» **Task requirements**
Copy each line of the entries that contains the word "MAGTOUGH".

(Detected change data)

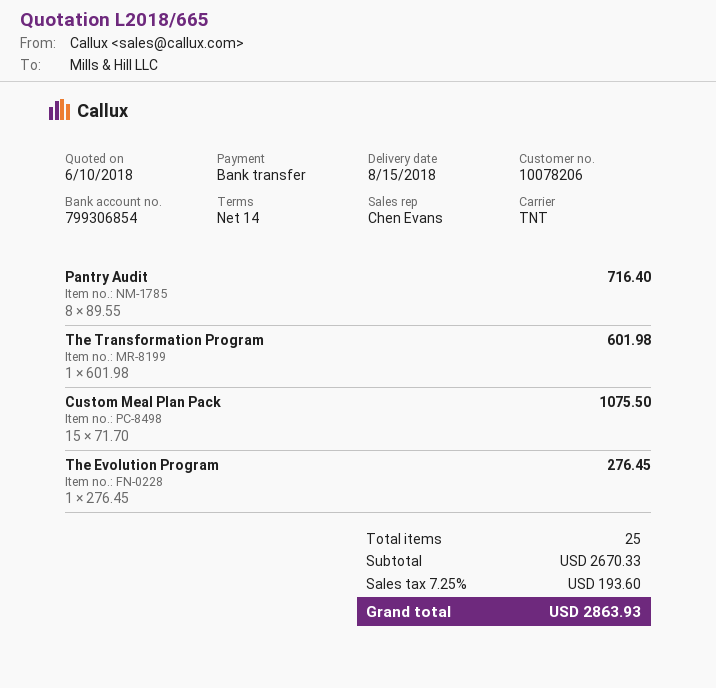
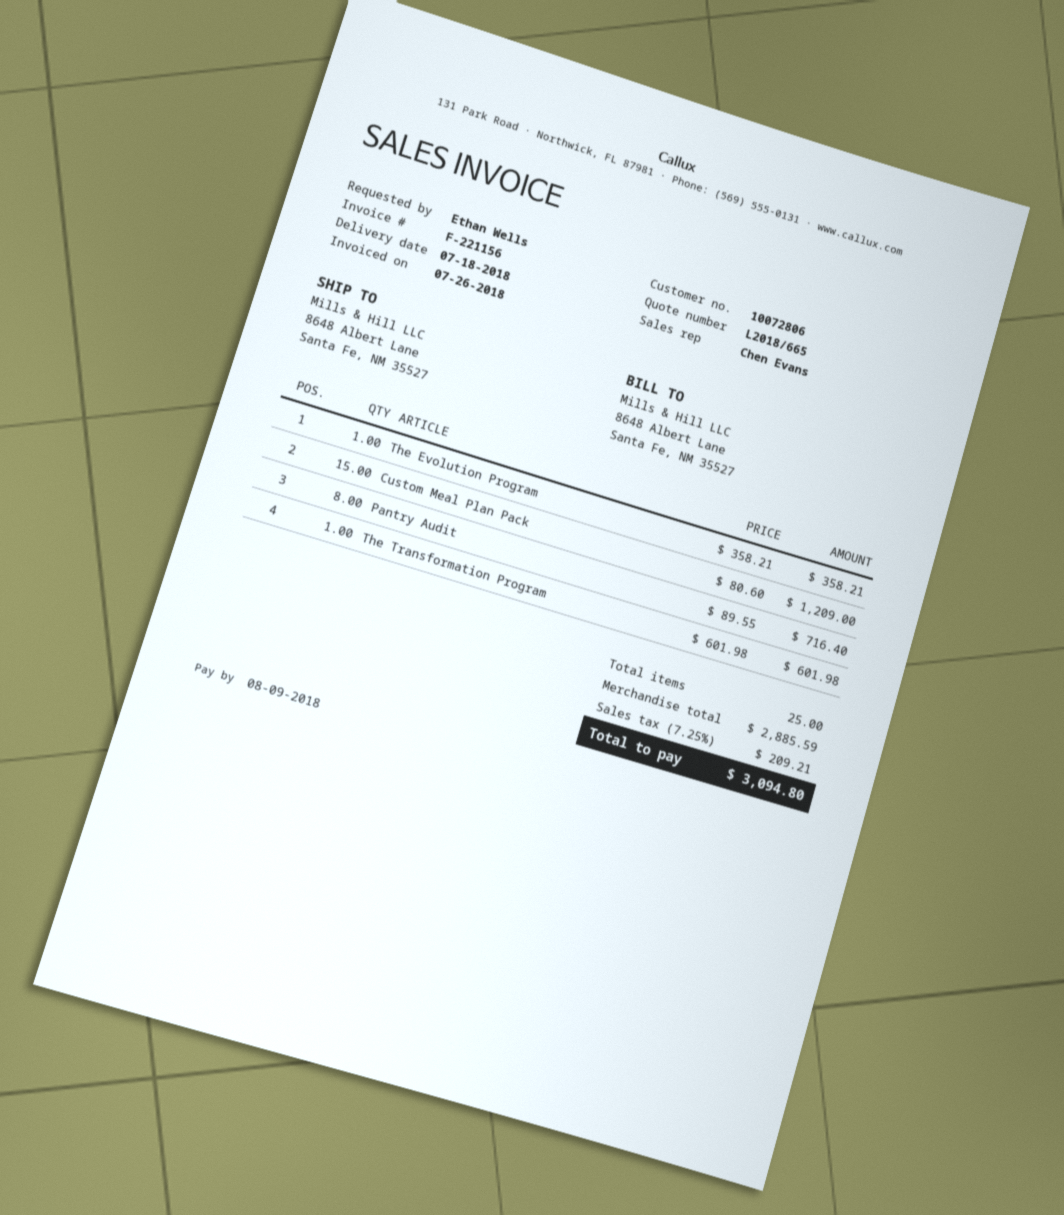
delivery date: 2018-08-15 -> 2018-07-18
customer number: 10078206 -> 10072806
Custom Meal Plan Pack: 15 x 71.70 = 1075.50 -> 15 x 80.60 = 1209.00
The Evolution Program: 1 x 276.45 = 276.45 -> 1 x 358.21 = 358.21
subtotal: 2670.33 -> 2885.59
tax: 7.25% = 193.60 -> 7.25% = 209.21
total: 2863.93 -> 3094.80

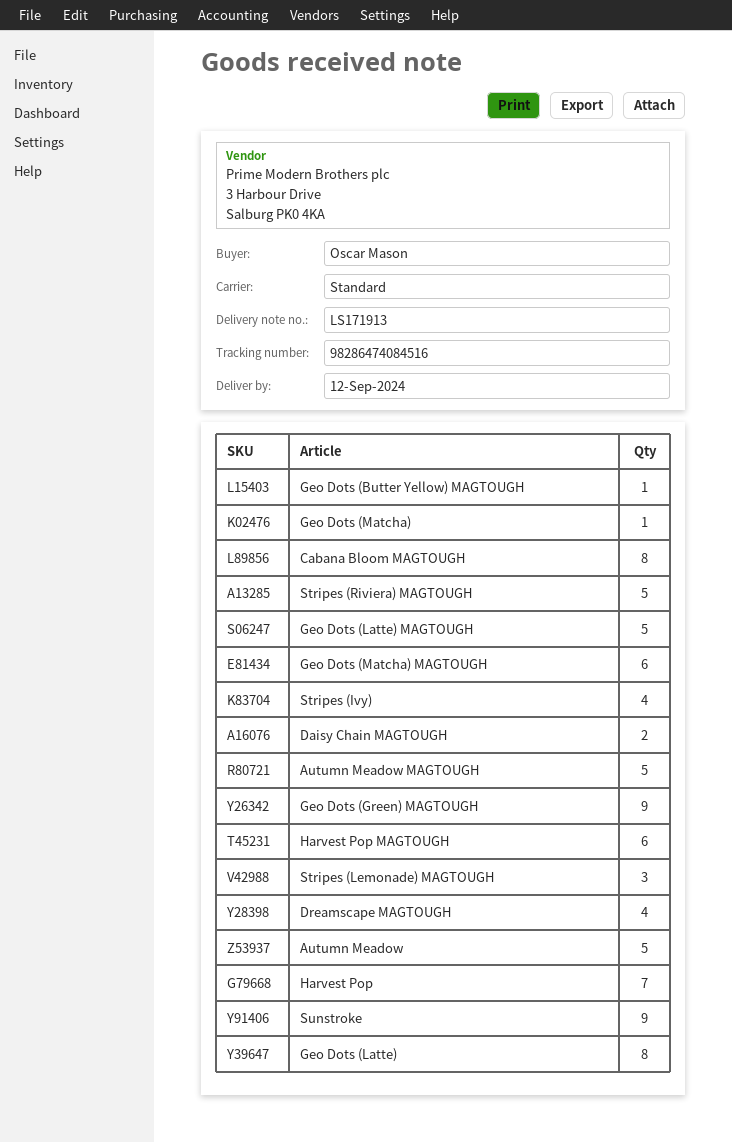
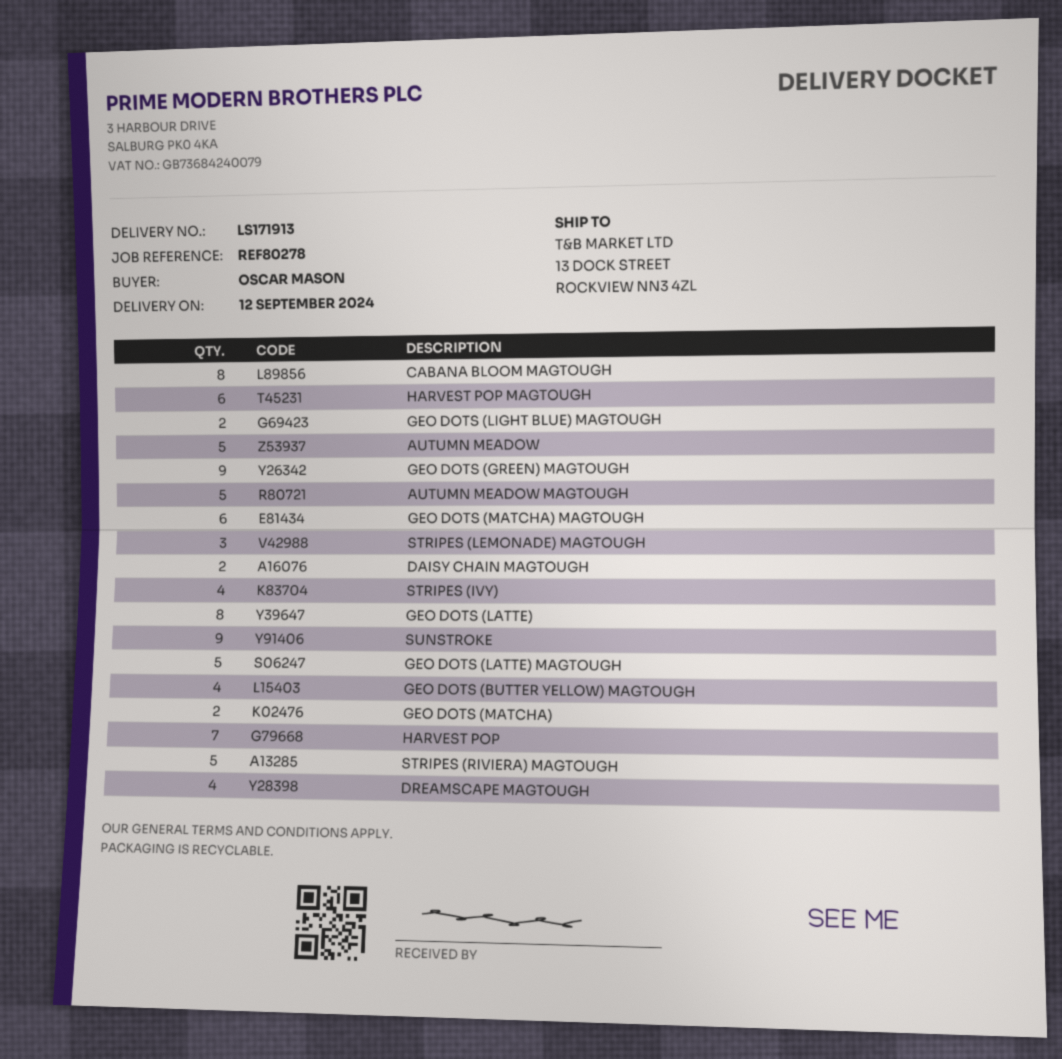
Geo Dots (Butter Yellow) MAGTOUGH: 1 -> 4
Geo Dots (Matcha): 1 -> 2
GEO DOTS (LIGHT BLUE) MAGTOUGH: none -> 2

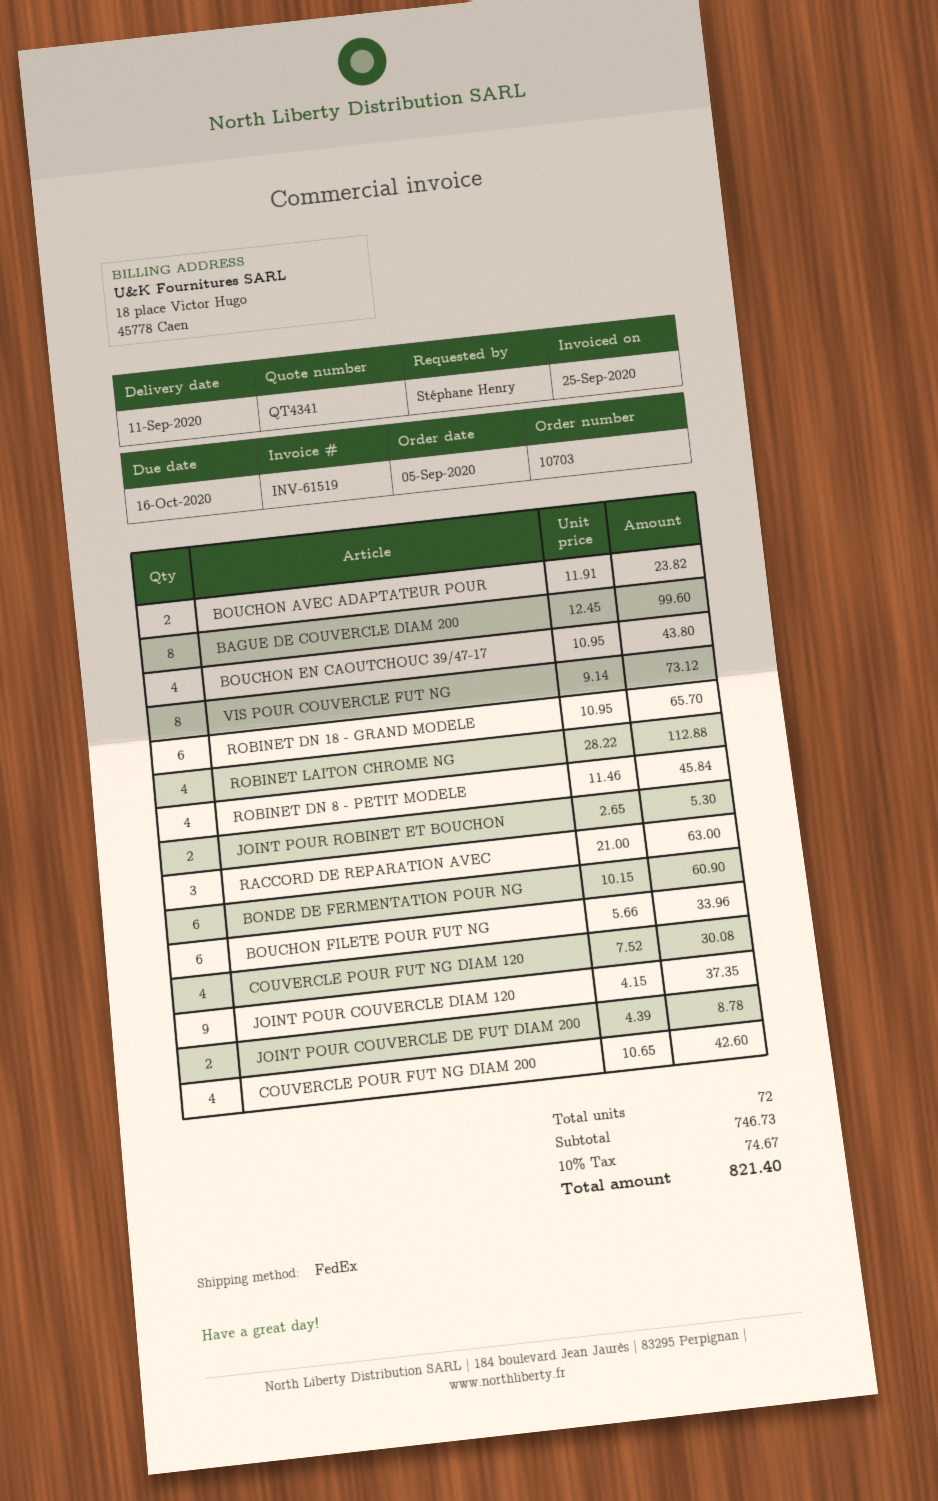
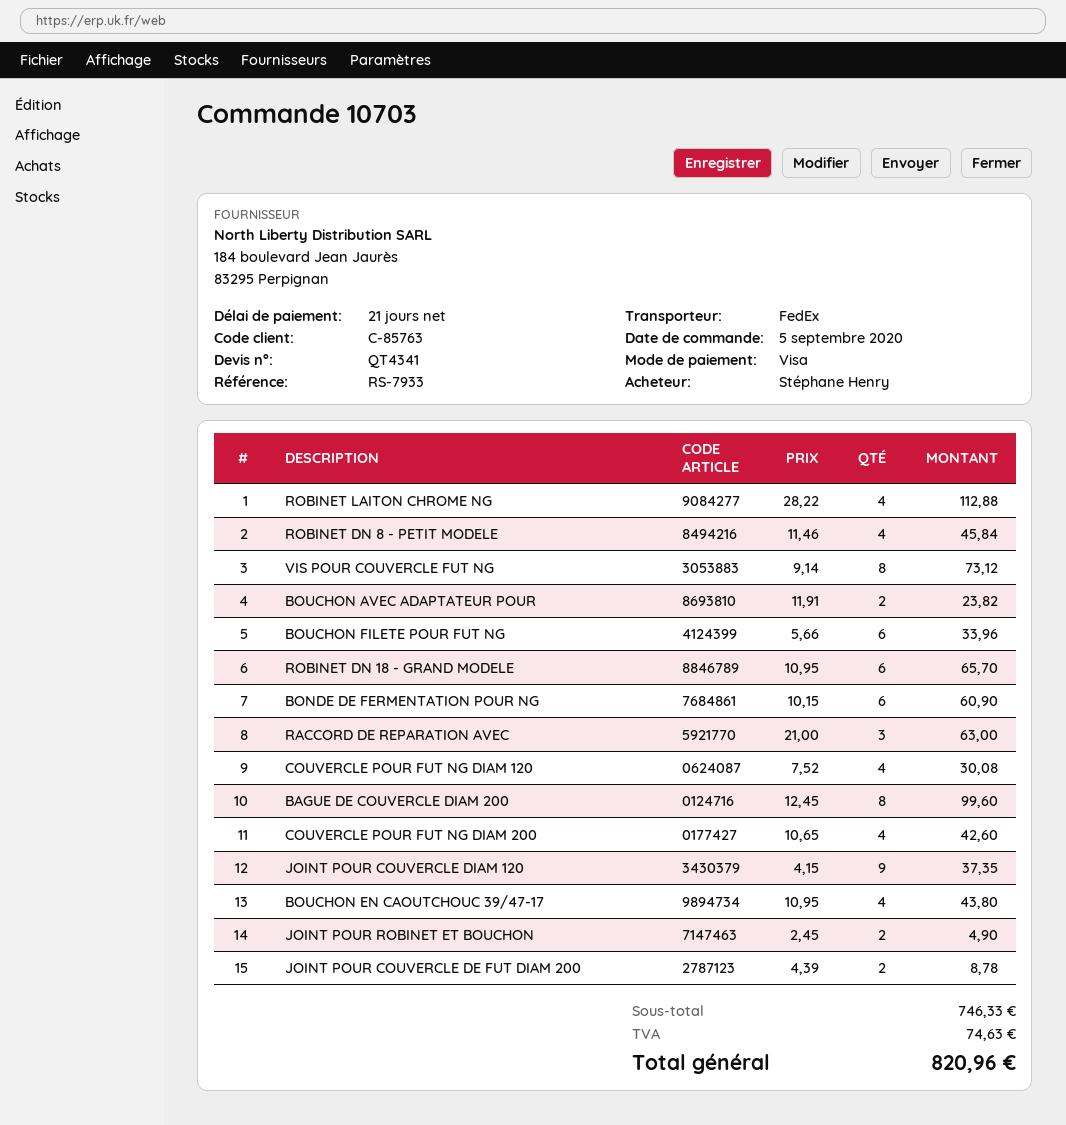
JOINT POUR ROBINET ET BOUCHON: 2 x 2.65 = 5.30 -> 2 x 2.45 = 4.90
subtotal: 746.73 -> 746.33
tax: 74.67 -> 74.63
total: 821.40 -> 820.96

» **Problem solution**
Geo Dots (Butter Yellow) MAGTOUGH: 1 -> 4
GEO DOTS (LIGHT BLUE) MAGTOUGH: none -> 2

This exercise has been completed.